One of the most important and interesting facets of both drug experimentation and body ritual is exploring, learning, and expanding the limits of the human mind and body. Some people have reported an expansion of consciousness during a suspension not unlike that experienced while under the influence of a psychotropic substance. What could happen if both were combined? Would there be an epiphany, a new understanding of the self or the world or life? For the open-minded and experimental, the possibilities could be fairly endless and interesting.
However, I do feel that the decision to engage in body rituals should be made with a clear mind, and this may mean a sober mind. And participants need to be aware of the potential negative effects of drug use on their pain tolerance, mental state, and ability to heal and recover. Also, because of the illegality of these substances (and sometimes the rituals as well), the combination may need to be limited to private rituals. There is no innate "need" for drugs in body rituals, but they could have their benefits for certain individuals.
I really don't think it has a huge bearing on the actual act of suspensions or pulls, etc. I'm sure it makes a certain few actually go through with it, but I'm not really giving the o.k. for such use, nor am I saying it's wrong. However I feel that if you are truly wanting to do it for the sake of something more spiritual (Native Indian practices, soul searching, etc) the best way to do it would be naturally -- the high of the act itself should be enough to catapult you into a higher level without the need for anything else.
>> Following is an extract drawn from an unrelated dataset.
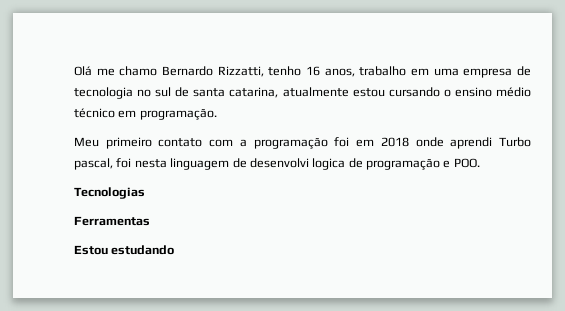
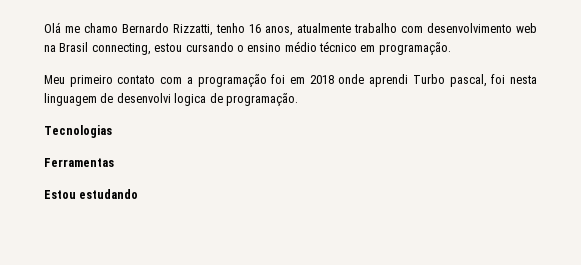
[359,66,531,78] [74,87,349,99] trabalho em uma empresa de tecnologia no sul de santa catarina, atualmente -> [297,23,537,33] [44,42,151,55] atualmente trabalho com desenvolvimento web na Brasil connecting,
[366,158,480,170] programação e POO. -> [225,93,298,106] programação.

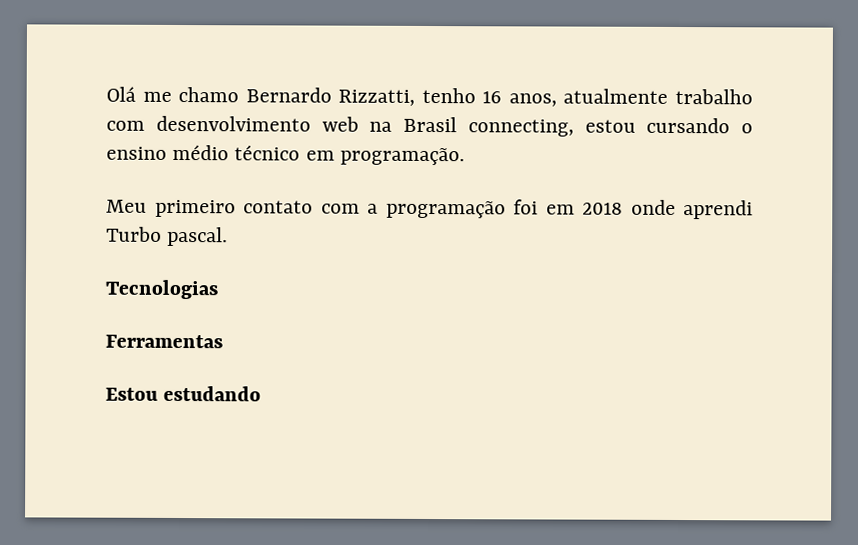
[449,74,537,87] [44,93,298,106] pascal, foi nesta linguagem de desenvolvi logica de programação. -> [167,226,229,247] pascal.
Having the want to do a suspension for a good while, I haven't been on any drugs prior to play piercing, nor do I really plan to be on any mind altering substances when I finally do the suspension.
As of right now, I guess I could say I'm in suspense of having the suspension. Nearing my 21st birthday, I know it gets closer and closer, and that is enough to give me that high I need to continue with college, my plans after college, as well as anything else I may do in life.
Again, I'm certainly not saying I'm a hardcore straight edge about anything of that sort in my body before even so much as a tattoo or piercing, but I do feel strongly that the way to get the best feeling out of such an incredible experience would be to do it free and clear, so to speak.